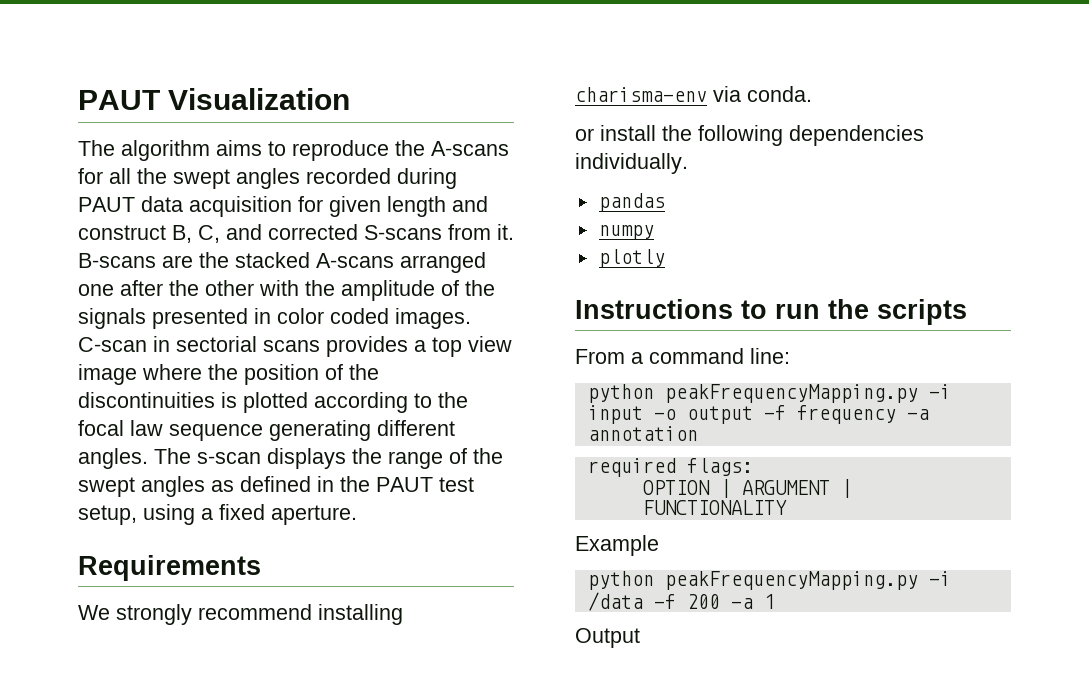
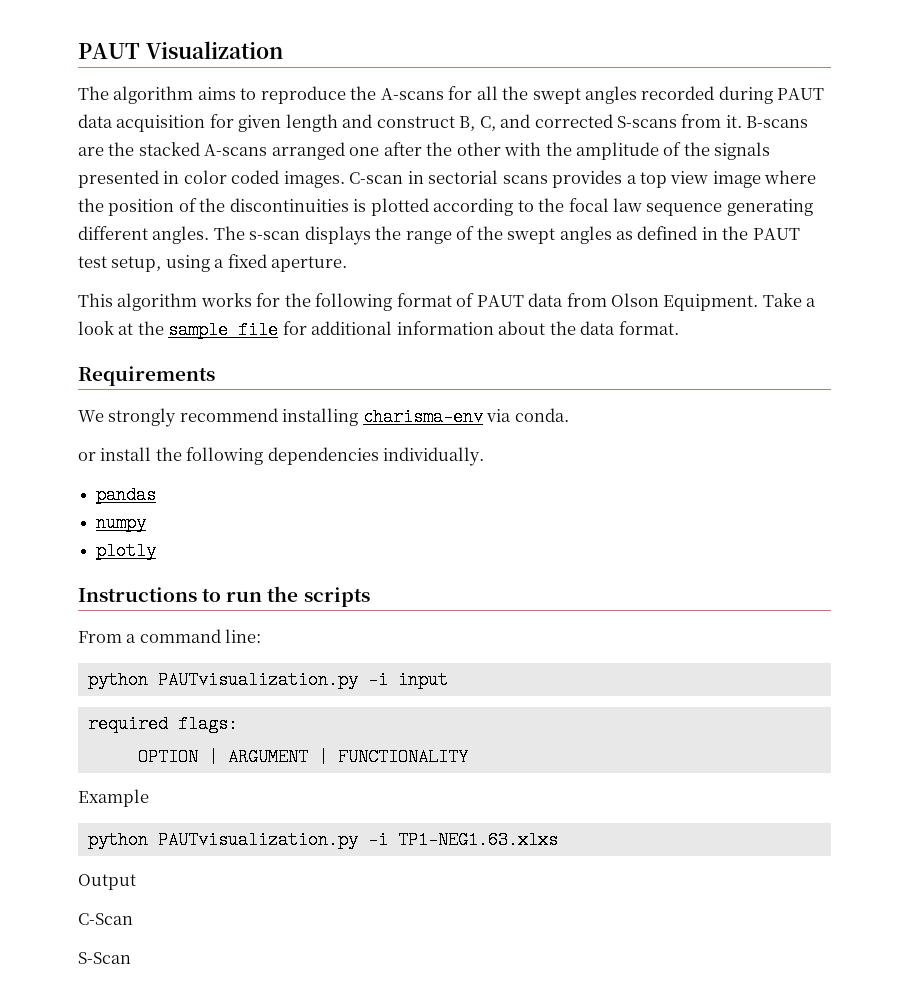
+ This algorithm works for the following format of PAUT data from Olson Equipment. Take a look at the sample file for additional information about the data format.
- python peakFrequencyMapping.py -i input -o output -f frequency -a annotation
+ python PAUTvisualization.py -i input
- python peakFrequencyMapping.py -i /data -f 200 -a 1
+ python PAUTvisualization.py -i TP1-NEG1.63.xlxs
+ C-Scan
+ S-Scan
**********
Set the preceding data down again word for word, omitting images.

+ This algorithm works for the following format of PAUT data from Olson Equipment. Take a look at the sample file for additional information about the data format.
- python peakFrequencyMapping.py -i input -o output -f frequency -a annotation
+ python PAUTvisualization.py -i input
- python peakFrequencyMapping.py -i /data -f 200 -a 1
+ python PAUTvisualization.py -i TP1-NEG1.63.xlxs
+ C-Scan
+ S-Scan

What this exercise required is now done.